[Stored records]
--- START ---

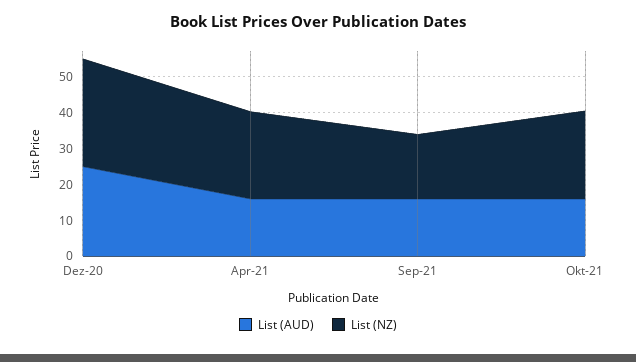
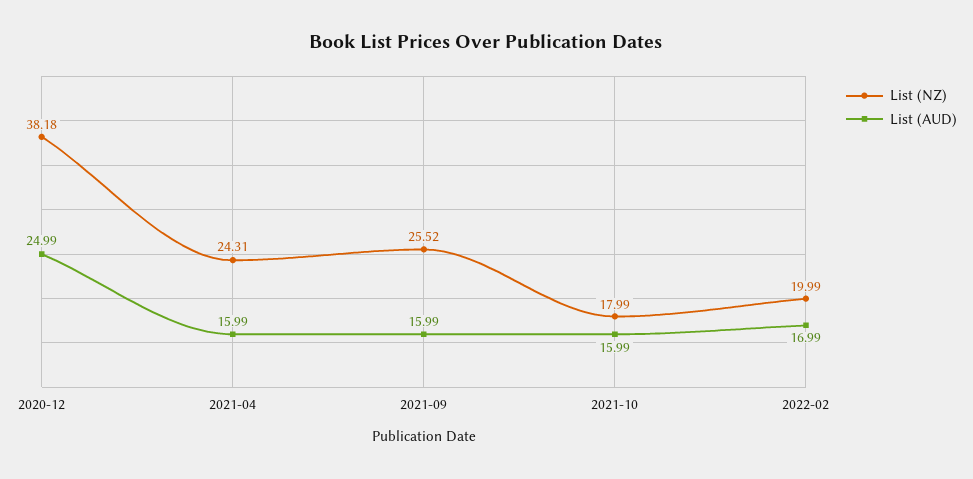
List (NZ), Dez-20: 30 -> 38.18
List (NZ), Sep-21: 17.5 -> 25.52
List (NZ), Okt-21: 25 -> 17.99
List (NZ), 2022-02: none -> 19.99
List (AUD), 2022-02: none -> 16.99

--- END ---

Exercise directions —
Copy each line of the entries that includes the word "none".

Answer for this exercise —
List (NZ), 2022-02: none -> 19.99
List (AUD), 2022-02: none -> 16.99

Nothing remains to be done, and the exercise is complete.